Relazione di Robert Mächler, Baden, 15 gennaio 1964.
Cari signori,
non vi ruberò troppo tempo. Il mio nome è Robert Mächler. Questa mia breve relazione nasce dalla mia lunga solidarietà con il grande scrittore Robert Walser, di cui mi onoro di aver decifrato i manoscritti e interpretato alcuni dettagli biografici. Io avevo diciannove anni (scuserete questa digressione personale, ma mi è utile per chiarirvi il senso della mia brevissima relazione) e non conoscevo affatto la sua opera, quando, disgustato dalla normalità della mia famiglia (mi amavano, non mi picchiavano, erano solo buoni), me ne allontanai, mi finsi pazzo e passai un certo periodo di tempo nella Maison de Santé de Malevoz, tentando di scrivere il mio libro Come tacque Zarathustra, articolando scrupolosamente il mio suicidio perché morendo avrei salvato l’umanità. Cercavo le Sette regole della Salvezza quando, in Walser, scoprii le Sette Regole del Silenzio – prudenza, segretezza, simulazione, sogno, fantasticheria, metamorfosi, malinconia. Le scoprii intatte, perfette, ingenue, indissolubili, nelle micrografie raccolte da Walser, nei suoi criptici appunti a matita scritti in quel modo lento, austero, fittissimo, come se scrivesse, perché scriveva per non dire nulla, nell’innocente desiderio che le sue ingenue e inconcludenti parole alla fine ricoprissero l’irritante e rumorosa superficie del pianeta come la neve, dopo una lunga notte, ricopre l’intero paesaggio. La scrittura, liberata e indifferente, è solo una silenziosa conversazione con il proprio segreto. E Robert Walser, a cinquant’anni come io a diciannove, ha finto di essere pazzo; internato prima a Waldau e poi a Herisau, ha intrecciato mitemente canestri, in silenzio, senza pronunciare parole e senza scrivere parole, lo ha fatto perché solo così poteva servire il Grande Ordine della Struttura Chiusa, realizzare le Sette Regole del Silenzio, smettere di fare il girovago di una sua scrittura senza fine, fare senza più dolore l’anacoreta del nulla, approdare, infine, approdare all’incantesimo di una neve senza suoni. Vi assicuro, signori, che Robert ha simulato la follia solo per essere il più vicino possibile, bel minor numero di conflitti con il mondo, alla sua mente. È stato prudente. Si è chiuso nel suo segreto. Ha simulato la follia trasformandosi in un matto. Ha continuato a fantasticare esognare. È rimasto malinconico. Vedete: Prudenza, Segreto, Simulazione, Metamorfosi, Fantasticheria, Sogno, Malinconia.

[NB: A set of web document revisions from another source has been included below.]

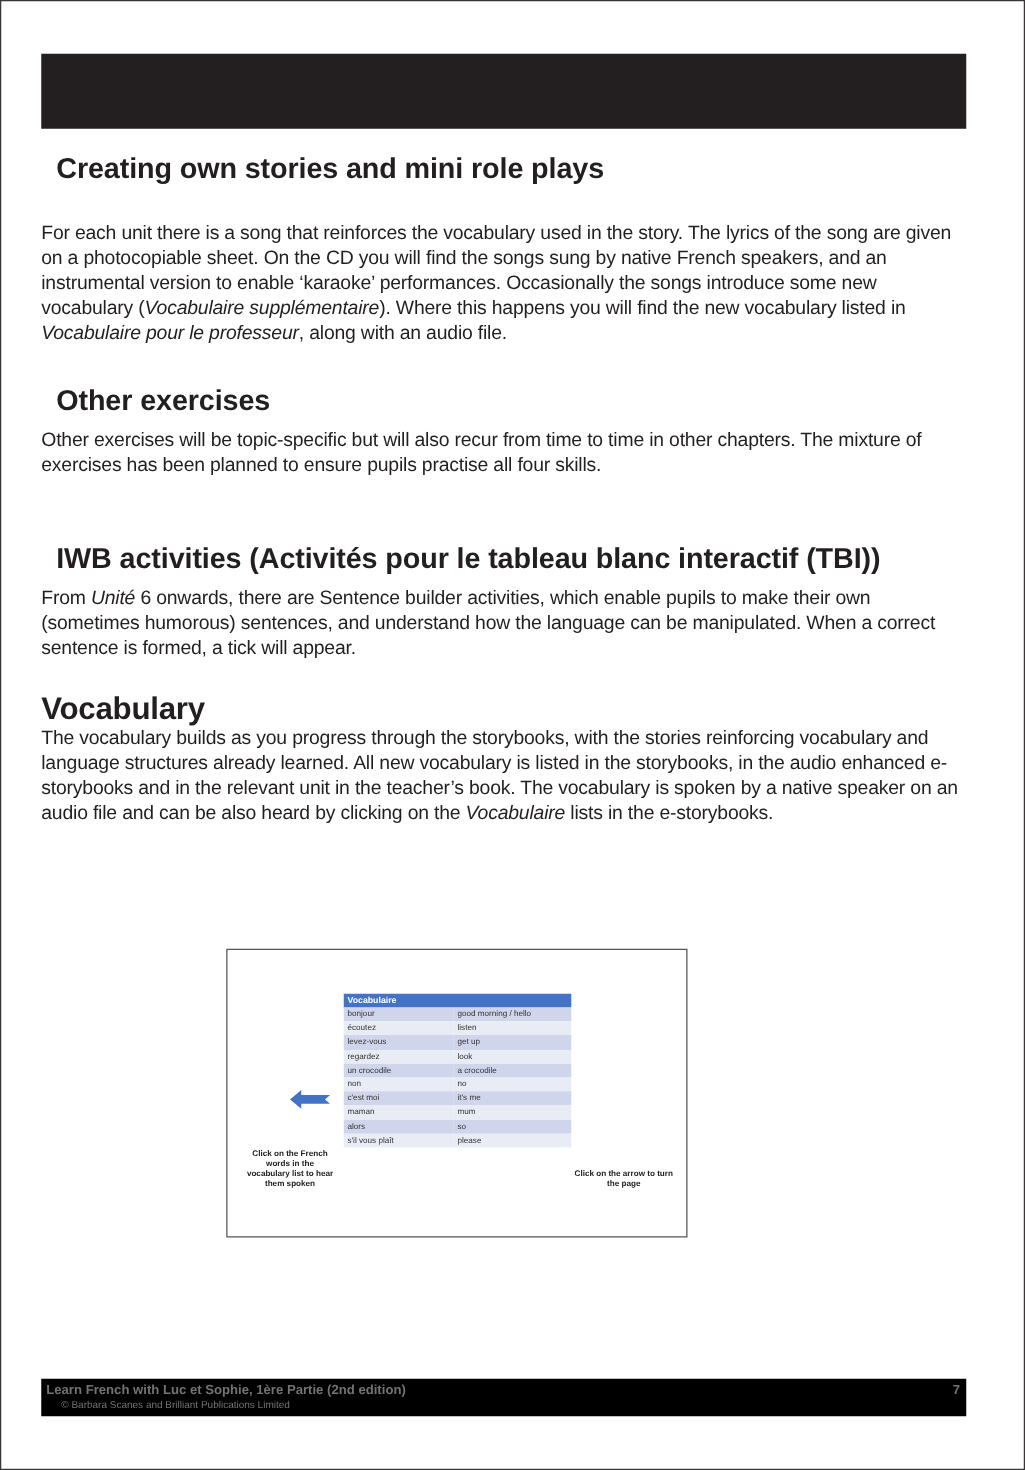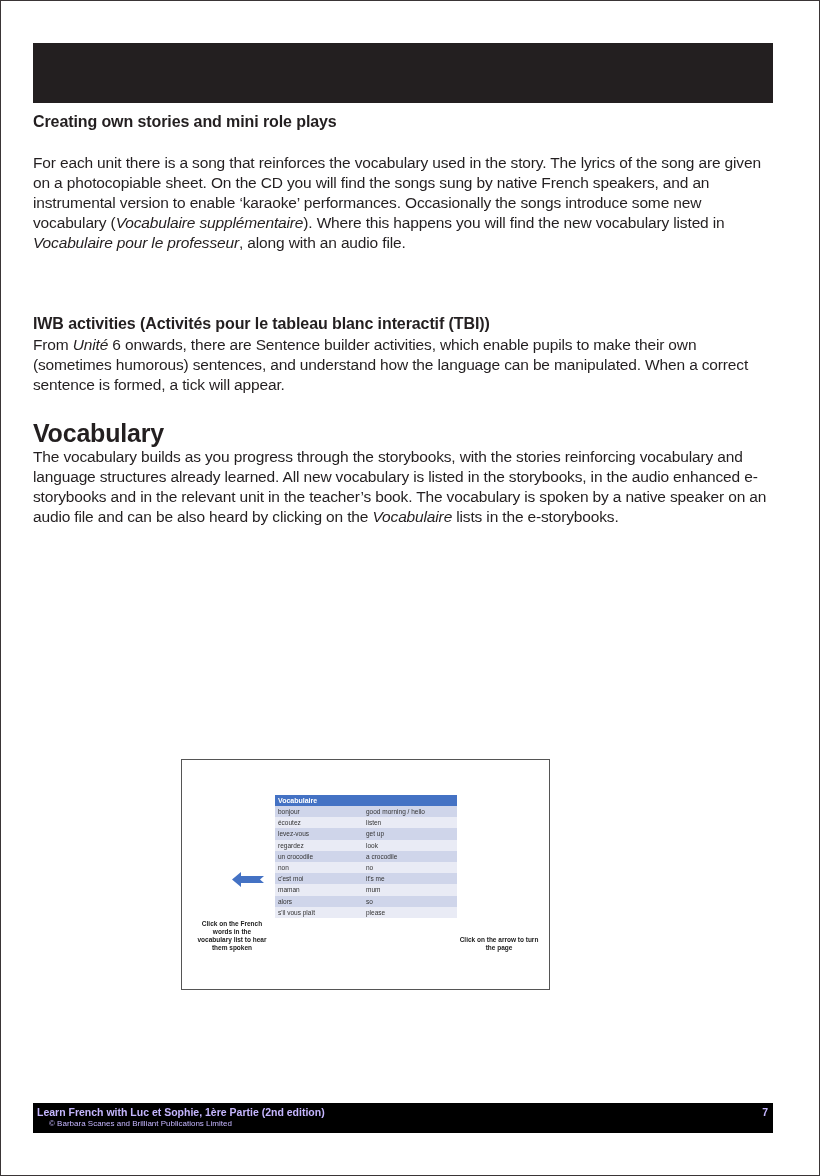--- a/index.html
+++ b/index.html
@@ -11,21 +11,21 @@
     position: absolute; left: 0; top: 0; width: 818px; height: 1174px;
     border: 1px solid #3a3536;
   }
   .header-bar {
     position: absolute; left: 33px; top: 43px; width: 740px; height: 60px;
     background: #231f20;
   }
   .content { position: absolute; left: 33px; top: 111px; width: 745px; }
   .section { margin: 0; }
   h2.sub {
-    font-size: 16px; font-weight: bold; margin: 0; line-height: 22px; letter-spacing: -0.1px;
+    font-size: 23px; font-weight: bold; margin: 12px; line-height: 22px; letter-spacing: -0.1px;
   }
   h1.big {
     font-size: 25px; font-weight: bold; margin: 0; line-height: 28px; letter-spacing: -0.2px;
   }
   p.body {
     font-size: 15.5px; line-height: 20px; margin: 0; letter-spacing: -0.15px;
   }
   .gap-l { height: 20px; }
   .gap-big { height: 24px; }
 
@@ -48,21 +48,21 @@
   .arrow-icon { position: absolute; left: 50px; top: 112px; width: 32px; height: 15px; }
   .caption {
     position: absolute; font-size: 6.5px; font-weight: bold; text-align: center; color: #222;
     line-height: 8px;
   }
   .caption-left { left: 14px; top: 160px; width: 72px; }
   .caption-right { left: 272px; top: 176px; width: 90px; }
 
   .footer-bar {
     position: absolute; left: 33px; top: 1103px; width: 740px; height: 30px;
-    background: #000; color: #c4b5fd;
+    background: #000; color: #737373;
   }
   .footer-title {
     position: absolute; left: 4px; top: 3px; font-size: 10.5px; font-weight: bold;
   }
   .footer-copy {
     position: absolute; left: 16px; top: 16px; font-size: 8px;
   }
   .footer-page {
     position: absolute; right: 5px; top: 3px; font-size: 10.5px; font-weight: bold;
   }
@@ -75,20 +75,24 @@
 
 <div class="content">
   <div class="section">
     <h2 class="sub">Creating own stories and mini role plays</h2>
   </div>
   <div class="gap-l"></div>
   <div class="section">
     <p class="body"><span>For each unit there is a song that reinforces the vocabulary used in the story. The lyrics of the song are given on a photocopiable sheet. On the CD you will find the songs sung by native French speakers, and an instrumental version to enable ‘karaoke’ performances. Occasionally the songs introduce some new vocabulary (</span><em>Vocabulaire supplémentaire</em><span>). Where this happens you will find the new vocabulary listed in </span><em>Vocabulaire pour le professeur</em><span>, along with an audio file.</span></p>
   </div>
   <div class="gap-l"></div>
+  <div class="section">
+    <h2 class="sub">Other exercises</h2>
+    <p class="body">Other exercises will be topic-specific but will also recur from time to time in other chapters. The mixture of exercises has been planned to ensure pupils practise all four skills.</p>
+  </div>
   <div class="gap-l"></div>
   <div class="gap-l"></div>
   <div class="section">
     <h2 class="sub">IWB activities (Activités pour le tableau blanc interactif (TBI))</h2>
     <p class="body"><span>From </span><em>Unité</em><span> 6 onwards, there are Sentence builder activities, which enable pupils to make their own (sometimes humorous) sentences, and understand how the language can be manipulated. When a correct sentence is formed, a tick will appear.</span></p>
   </div>
   <div class="gap-big"></div>
   <div class="section">
     <h1 class="big">Vocabulary</h1>
     <p class="body"><span>The vocabulary builds as you progress through the storybooks, with the stories reinforcing vocabulary and language structures already learned. All new vocabulary is listed in the storybooks, in the audio enhanced e-storybooks and in the relevant unit in the teacher’s book. The vocabulary is spoken by a native speaker on an audio file and can be also heard by clicking on the </span><em>Vocabulaire</em><span> lists in the e-storybooks.</span></p>

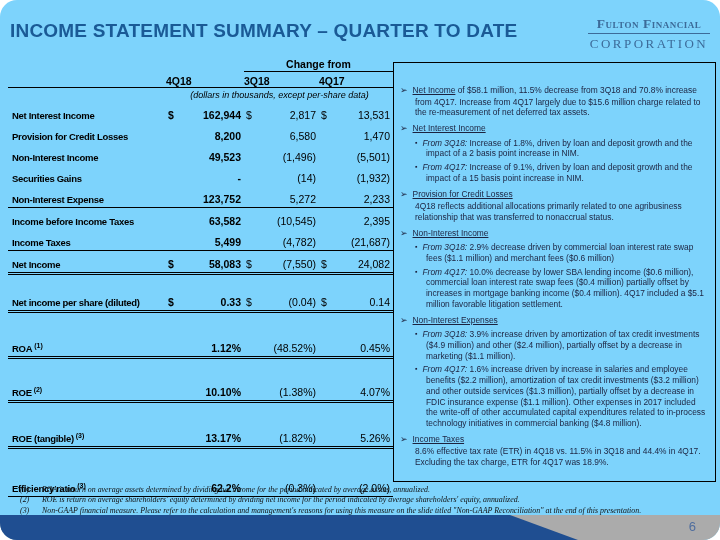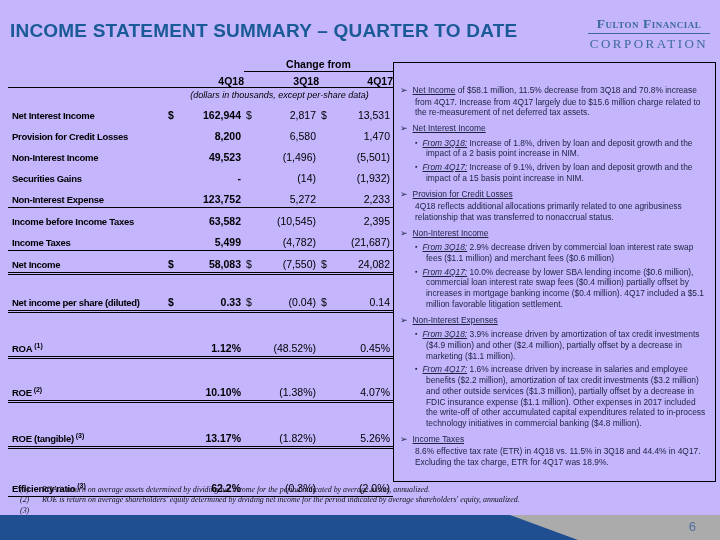--- a/index.html
+++ b/index.html
@@ -1,34 +1,34 @@
 <!DOCTYPE html>
 <html style="--title-blue: #1A5A96; --bar-blue: #1F4E91; --band-gray: #ABABAB; --logo-blue: #3C6B99; --body-navy: #1C2340;"><head>
 <meta charset="utf-8">
 <style>
   html,body{margin:0;padding:0;background:#fff;}
-  .slide{position:relative;width:720px;height:540px;background:#c4b5fd;overflow:hidden;
-         font-family:"Liberation Sans",sans-serif;color:#000;}
+  .slide{position:relative;width:720px;height:540px;background:#7dd3fc;overflow:hidden;
+         font-family:"Liberation Sans",sans-serif;color:#000;border-radius:17px;}
 
   
   .title{position:absolute;left:10px;top:20px;font-size:19px;font-weight:bold;
          color:var(--title-blue);letter-spacing:.2px;white-space:nowrap;}
   .logo{position:absolute;right:10px;top:16px;width:122px;text-align:center;
         color:var(--logo-blue);font-family:"Liberation Serif",serif;}
   .logo-main{font-size:13.5px;font-weight:bold;font-variant:small-caps;letter-spacing:.5px;
              border-bottom:1px solid var(--logo-blue);padding-bottom:1px;text-align:center;}
   .logo-sub{font-size:13px;letter-spacing:2.5px;margin-top:2px;}
 
   
   .table{position:absolute;left:8px;top:58px;width:385px;font-size:10.5px;}
   .t-row{display:grid;grid-template-columns:158px 78px 75px 74px;align-items:end;}
   .t-changefrom{height:14px;font-weight:bold;}
   .cf-span{grid-column:3/5;text-align:center;border-bottom:1.5px solid #000;padding-bottom:1px;}
   .t-cols{height:15px;font-weight:bold;}
-  .t-cols div{text-align:right;}
+  .t-cols div{text-align:left;}
   .t-note{display:grid;grid-template-columns:158px 227px;height:14px;align-items:center;
           font-style:italic;font-size:9px;}
   .t-note span{grid-column:2;text-align:center;white-space:nowrap;}
   .rule-below{border-bottom:1.5px solid #000;}
   .double-below{border-bottom:3px double #000;}
   .t-body .t-row{height:19px;padding-bottom:2px;}
   .t-label{font-weight:bold;font-size:9.5px;letter-spacing:-.3px;white-space:nowrap;padding-left:4px;}
   .t-label sup{font-size:7px;letter-spacing:0;}
   .t-cell{display:flex;justify-content:space-between;padding:0 3px 0 2px;}
   .c-bold{font-weight:bold;}
@@ -38,21 +38,21 @@
   .panel{position:absolute;left:393px;top:62px;width:323px;height:420px;border:1.5px solid #000;
          box-sizing:border-box;padding:22px 8px 4px 6px;color:var(--body-navy);
          font-size:8.4px;line-height:1.28;}
   .sec{margin-bottom:5px;}
   .sec-head{padding-left:15px;text-indent:-15px;}
   .arrow{font-size:9px;padding-right:5px;}
   .sec-title{text-decoration:underline;}
   .sec-body{padding-left:15px;margin-top:1px;}
   .sub{padding-left:26px;text-indent:-11px;margin-top:3px;}
   .sq{font-size:7px;padding-right:5px;vertical-align:1px;}
-  .sub em{font-style:italic;text-decoration:underline;}
+  .sub em{font-style:italic;}
 
   
   .footnotes{position:absolute;left:20px;top:485px;width:698px;font-size:7.9px;
              font-style:italic;font-family:"Liberation Serif",serif;color:#111;line-height:1.3;}
   .fn{display:flex;}
   .fn-num{width:22px;flex:none;}
 
   
   .bottom-bar{position:absolute;left:0;bottom:0;width:720px;height:25px;background:var(--band-gray);}
   .blue-wedge{position:absolute;left:0;top:0;width:720px;height:25px;background:var(--bar-blue);
@@ -320,20 +320,21 @@
       <div class="fn">
         <span class="fn-num">(1)</span>
         <span>ROA is return on average assets determined by dividing net income for the period indicated by average assets, annualized.</span>
       </div>
       <div class="fn">
         <span class="fn-num">(2)</span>
         <span>ROE is return on average shareholders' equity determined by dividing net income for the period indicated by average shareholders' equity, annualized.</span>
       </div>
       <div class="fn">
         <span class="fn-num">(3)</span>
+        <span>Non-GAAP financial measure.  Please refer to the calculation and management's reasons for using this measure on the slide titled "Non-GAAP Reconciliation" at the end of this presentation.</span>
       </div>
     </div>
 
   <div class="bottom-bar">
     <div class="blue-wedge"></div>
     <div class="page-num">6</div>
   </div>
 
 </div>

Questo io ho cercato di dimostrare, interpretando la sua opera come devono fare gli interpreti, avvicinandosi e allontanandosi dal loro soggetto, come chi vive tra le sabbie mobili e il cielo puro. Il fuoco arde con maggiore precisione se al suo interprete è concesso di non accostarsi troppo alle fiamme, consumando così tutto l’enigma. Di tante ceneri sono pieni i cimiteri della critica tradizionale, attenta più alle tracce dei libri che alle anime degli scrittori.
Direi che non ho nulla da aggiungere. Lascio tutto lo spazio ai (veri?) interpreti che vi parleranno dell’opera (opera?) walseriana.
Io torno a casa per trovare la Grande Regola della Salvezza con la quale potrò, finalmente, far quadrare il Magico Cerchio dell’Umanità. Solo chi scorge i contorni di questo cerchio riesce a vedere, intera e perfetta, la sua ombra, e non ha più bisogno di nulla.